* [WHAT YOU WILL DO]: Repeat the data in full. Drop every picture.
*** Opening EXERCISE DATA ***
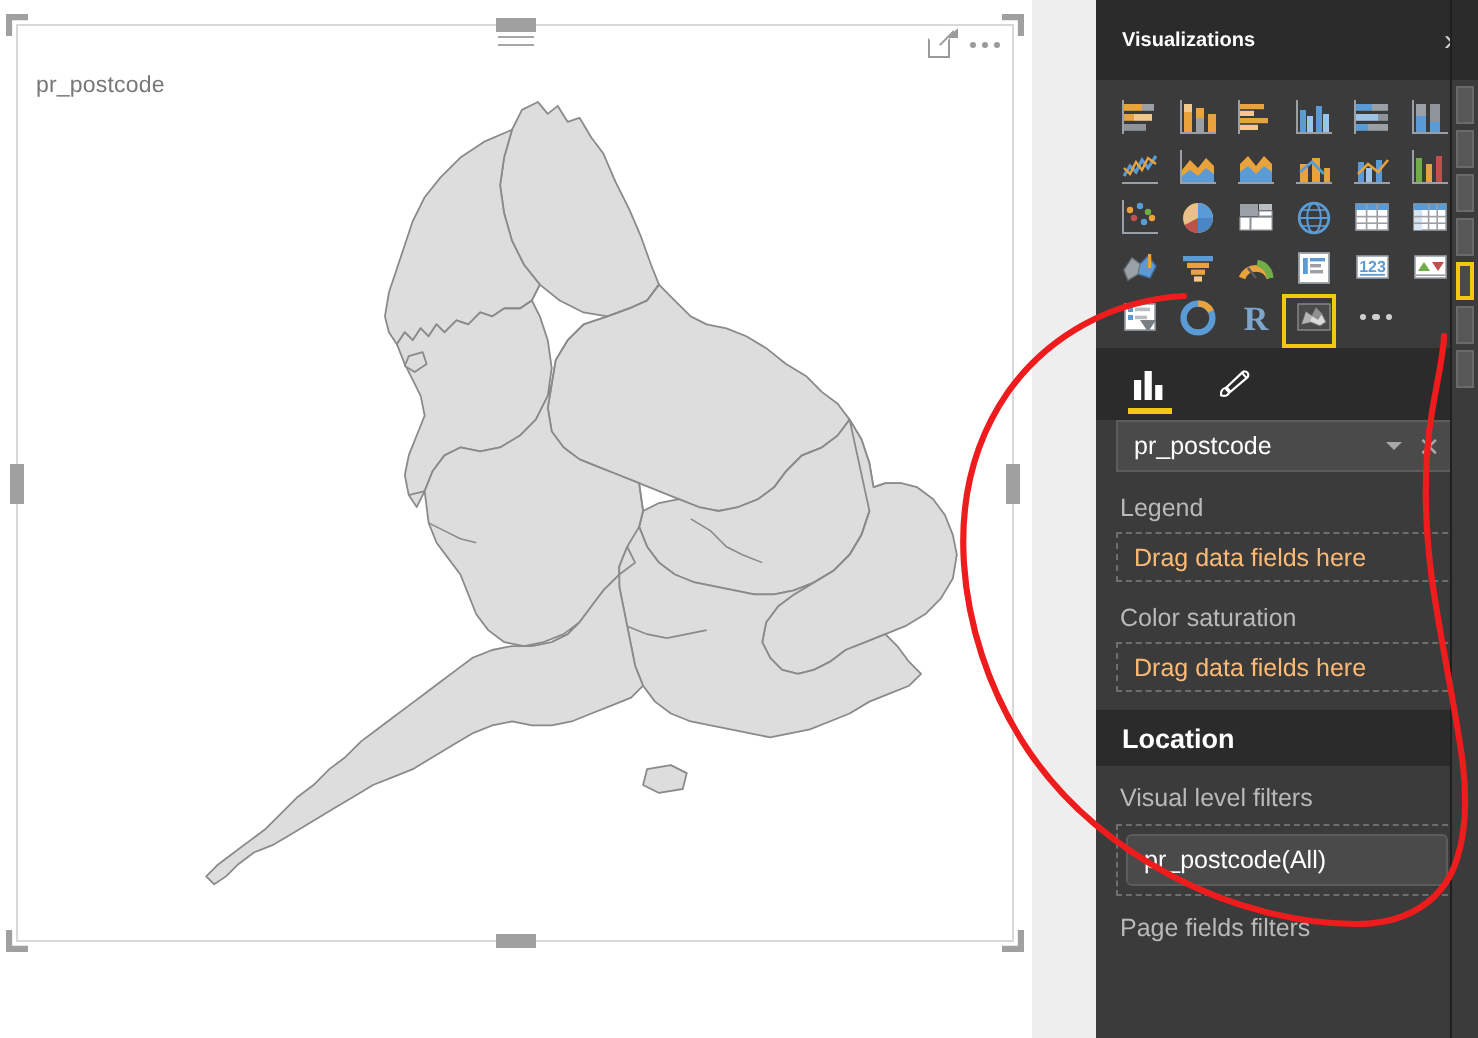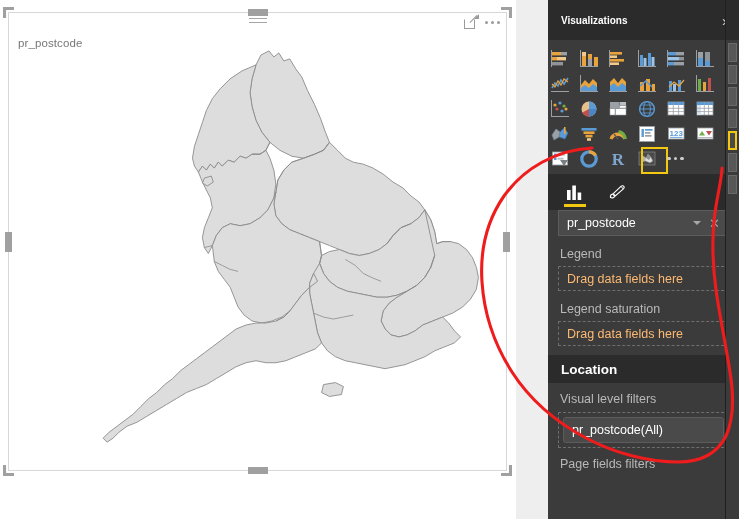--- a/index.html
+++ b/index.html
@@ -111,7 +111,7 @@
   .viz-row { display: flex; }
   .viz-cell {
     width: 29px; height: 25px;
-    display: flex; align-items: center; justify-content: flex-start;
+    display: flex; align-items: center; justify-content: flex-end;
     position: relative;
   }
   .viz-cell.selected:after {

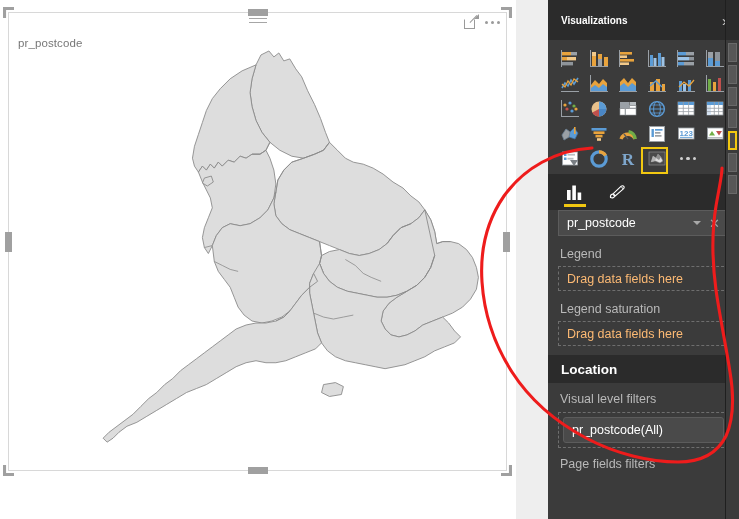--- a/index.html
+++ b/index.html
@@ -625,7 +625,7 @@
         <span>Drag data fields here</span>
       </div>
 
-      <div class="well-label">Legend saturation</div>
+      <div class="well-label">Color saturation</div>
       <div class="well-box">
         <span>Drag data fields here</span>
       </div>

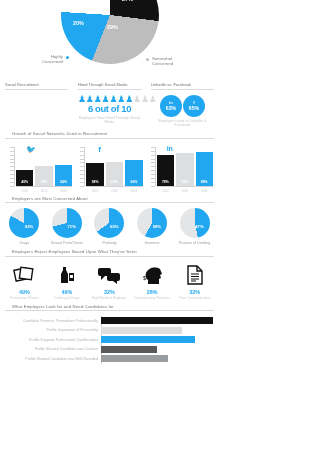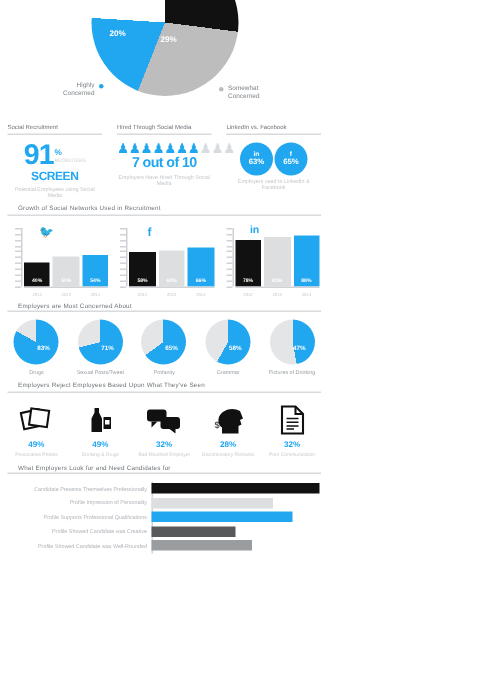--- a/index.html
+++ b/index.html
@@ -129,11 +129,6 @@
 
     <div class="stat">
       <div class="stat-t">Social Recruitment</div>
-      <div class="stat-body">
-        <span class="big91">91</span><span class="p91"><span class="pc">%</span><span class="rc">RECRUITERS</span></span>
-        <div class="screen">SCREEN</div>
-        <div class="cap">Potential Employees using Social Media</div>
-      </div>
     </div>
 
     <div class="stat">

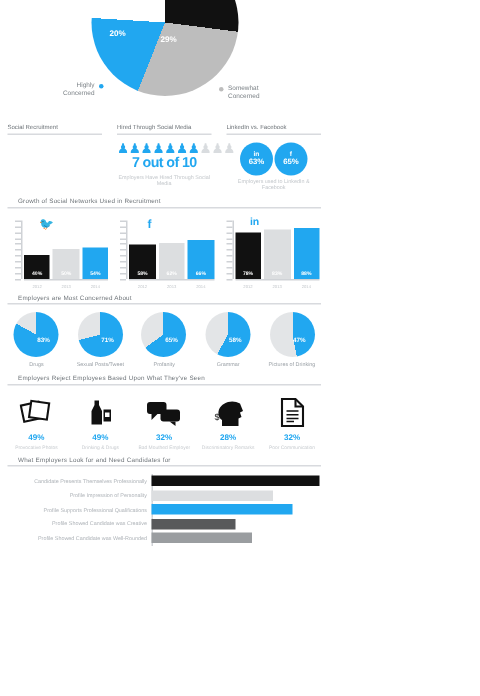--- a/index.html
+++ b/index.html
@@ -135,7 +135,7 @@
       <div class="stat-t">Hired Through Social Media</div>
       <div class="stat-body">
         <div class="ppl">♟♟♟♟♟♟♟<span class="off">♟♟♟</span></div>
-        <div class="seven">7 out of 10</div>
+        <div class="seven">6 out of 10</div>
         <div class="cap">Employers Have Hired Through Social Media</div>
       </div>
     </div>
*** Closing EXERCISE DATA ***
* [REPLY TO THE EXERCISE]:
--- a/index.html
+++ b/index.html
@@ -111,7 +111,7 @@
   .viz-row { display: flex; }
   .viz-cell {
     width: 29px; height: 25px;
-    display: flex; align-items: center; justify-content: flex-start;
+    display: flex; align-items: center; justify-content: flex-end;
     position: relative;
   }
   .viz-cell.selected:after {

--- a/index.html
+++ b/index.html
@@ -625,7 +625,7 @@
         <span>Drag data fields here</span>
       </div>
 
-      <div class="well-label">Legend saturation</div>
+      <div class="well-label">Color saturation</div>
       <div class="well-box">
         <span>Drag data fields here</span>
       </div>

--- a/index.html
+++ b/index.html
@@ -129,11 +129,6 @@
 
     <div class="stat">
       <div class="stat-t">Social Recruitment</div>
-      <div class="stat-body">
-        <span class="big91">91</span><span class="p91"><span class="pc">%</span><span class="rc">RECRUITERS</span></span>
-        <div class="screen">SCREEN</div>
-        <div class="cap">Potential Employees using Social Media</div>
-      </div>
     </div>
 
     <div class="stat">

--- a/index.html
+++ b/index.html
@@ -135,7 +135,7 @@
       <div class="stat-t">Hired Through Social Media</div>
       <div class="stat-body">
         <div class="ppl">♟♟♟♟♟♟♟<span class="off">♟♟♟</span></div>
-        <div class="seven">7 out of 10</div>
+        <div class="seven">6 out of 10</div>
         <div class="cap">Employers Have Hired Through Social Media</div>
       </div>
     </div>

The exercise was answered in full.